Our changing perception of characters

Geoff geoffbannister123 at btinternet.com
Sun Jan 6 21:13:37 UTC 2013


No: HPFGUIDX 192304

--- In HPforGrownups at yahoogroups.com, "annemehr"  wrote:

Annemehr:
> Here's another question: over the course of the series, did your opinion change drastically about any of the characters?  

Geoff:
I looked at this question and have finally managed to find time to put 
fingers to keyboard with my views. I think my initial answer is "Yes, I 
have changed my views in some cases" but that I believe it was the 
intention of JKR that we should.

One of the things I have remarked on in the past is that Jo Rowling has 
a surprising handle on the way in which teenaged males think and 
behave, considering that she does not have a son. In the progression of 
the books, we largely see events through Harry's eyes as he progresses 
from the naïve new pupil of eleven at the opening of PS to the battle-
experienced and somewhat world-weary almost eighteen year-old at 
the end of DH – the proper end in my opinion.

Therefore, we see characters initially through the eyes of a boy in 
transition from childhood to adolescence and, by the end, to adulthood.

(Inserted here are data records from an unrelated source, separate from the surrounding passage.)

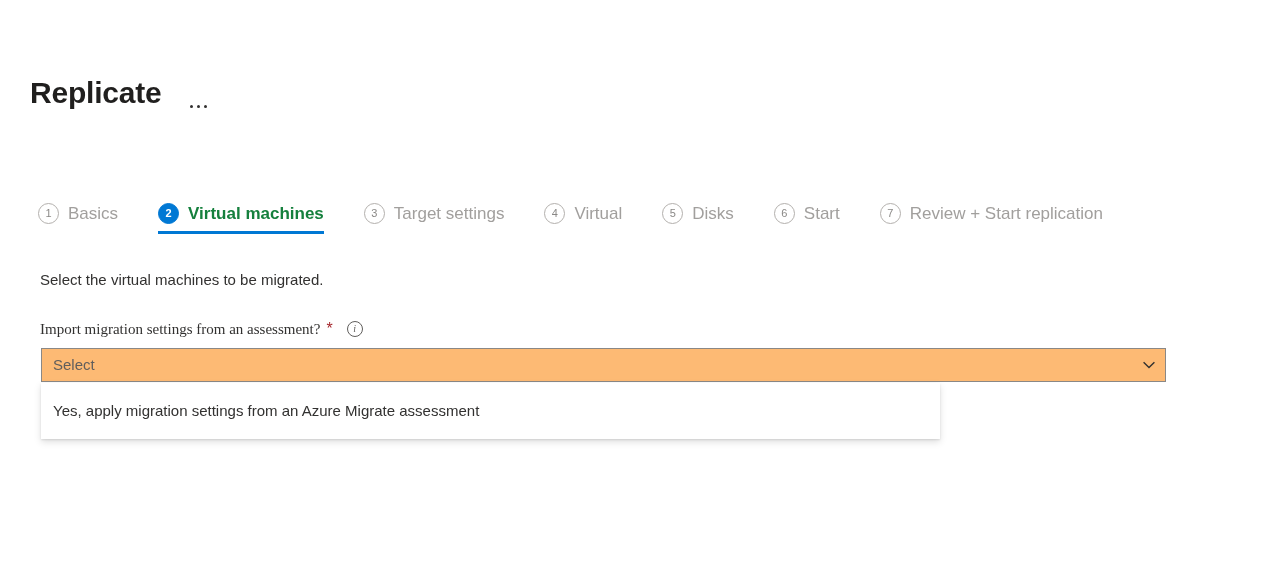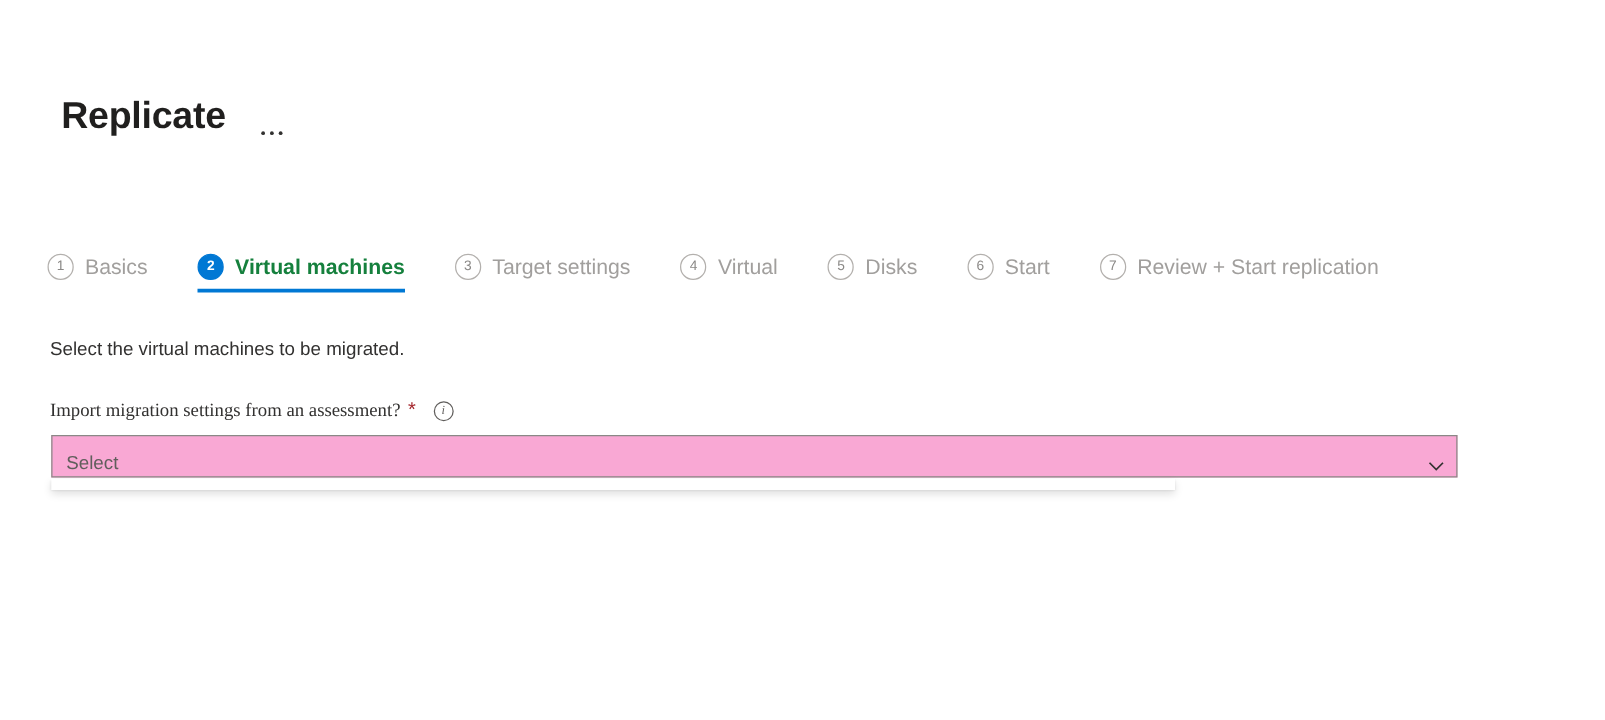--- a/index.html
+++ b/index.html
@@ -24,21 +24,20 @@
     top: 74px;
     display: flex;
     align-items: center;
   }
   .page-title {
     font-size: 30px;
     font-weight: 600;
     color: #201f1e;
     letter-spacing: -0.2px;
     line-height: 38px;
-    margin-left: 19px;
   }
   .ellipsis-button {
     margin-left: 24px;
     display: flex;
     align-items: center;
     gap: 4px;
     padding: 6px 4px 2px 4px;
     cursor: pointer;
     border-radius: 2px;
     align-self: flex-end;
@@ -154,24 +153,24 @@
   }
 
   
   .combobox {
     position: absolute;
     left: 41px;
     top: 348px;
     width: 1125px;
     height: 34px;
     border: 1px solid #8a8886;
-    background: #f9a8d4;
-    box-sizing: border-box;
-    display: flex;
-    align-items: flex-end;
+    background: #fdba74;
+    box-sizing: border-box;
+    display: flex;
+    align-items: center;
     cursor: pointer;
     gap: 48px;
   }
   .combobox .combo-value {
     flex: 1;
     padding-left: 11px;
     font-size: 15px;
     color: #605e5c;
     line-height: 20px;
   }
@@ -259,13 +258,14 @@
 <div class="combobox">
   <span class="combo-value">Select</span>
   <span class="chevron">
     <svg width="16" height="16" viewBox="0 0 16 16" aria-hidden="true">
       <path d="M2.6 5.2 L8 10.6 L13.4 5.2" fill="none" stroke="#323130" stroke-width="1.4"></path>
     </svg>
   </span>
 </div>
 
 <div class="dropdown-panel">
+  <div class="dropdown-option">Yes, apply migration settings from an Azure Migrate assessment</div>
 </div>
 
 </body></html>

One of the delights of JKR's writing has been that I can so easily see 
myself in him, often making the same sort of mistakes or having bouts 
of enthusiasm which then fizzle out– and even making an equally big 
fool of myself at a college ball!

One of my headmasters under whom I worked once said to me when we 
were discussing First Year pupils was "They have not yet lost the magic 
of childhood". 

Harry enters the scene as a boy switching to secondary school – leaving a 
place, which even if he wasn't happy there, was familiar – to go into a 
probably larger and frightening world. Nowadays, most pupils change to 
senior school at thirteen so that the switch is not so worrying. At that age, 
for many of us, life was made up of good people and bad people; wearers 
respectively of symbolically white or black hats. So Harry initially categorises 
folk he meets into these groups. Ron, Neville and the rest of the dormitory 
"gang" – Seamus and Dean – are in the first list as are Hagrid, Professor 
Dumbledore and perhaps the redoubtable Professor McGonagall. Into the 
second group certainly go Snape, Draco and his minders for starters.

However, as time goes on, Harry realises, as we all do through those years, 
that there are no fully white or black hat wearers. Only folk of varying shades 
of grey. And as time goes on, his view – and ours as onlookers – begin to 
embrace this fact. Perhaps the one person whom you might query is 
Voldemort who was surely black, but at some point – perhaps as a tiny child 
there must have been a flicker of good before his childhood was shattered 
and his time in the orphanage destroyed any chance to divert him from the 
desire for revenge which grew within him. 

But then look at Harry and Draco as mirror images. Harry, supposedly all 
light: he showed another side with his brashness and stubbornness; his ill
-will for Draco; his thoughtless actions; use of Unforgiveables; using a 
dangerous unknown spell which nearly made him a murderer. And yet – 
he turned back at considerable peril to rescue Draco from the fire. Draco, 
seemingly a sworn enemy of Harry, an opponent of the light: who couldn't 
bring himself to kill Dumbledore; who refused to identify Harry at the 
Manor; who was terrified at Voldemort's casual killing of Charity Burbage.

I could go on. Dumbledore is revealed not to be quite so squeaky clean; 
Harry had begun to wonder whether he had been manipulated, certainly 
heightened by Aberforth's revelations although I do wonder if it were also 
that he wanted to keep Harry from following Tom Riddle's example with a 
similar abused childhood. But the realisation that Horcruxes had come into 
the equation changed things - Snape's memories of the conversation where 
Dumbledore seemed almost casual in his agreement with Snape's horrified 
question that "the boy must die?".

And the last enigma I shall consider. Snape. I still find it impossible to like 
him: the revelations at the end of DH came out of left field, that he had loved 
Lily do not lessen my anger that he had been so hard on Harry, the innocent 
recipient of his overarching hate for James. My opinion changed to take on 
board that he had cause for bitterness but not to the extent he took it.

So, yes, my views have changed. But I reiterate that I believe that it has been 
JKR's intention for this to happen. that we have on several occasions met 
characters who turned out to be the opposite of our first impression and 
the point that, as in the real world, we often have to re-evaluate our thoughts 
about people we know -  or think we know.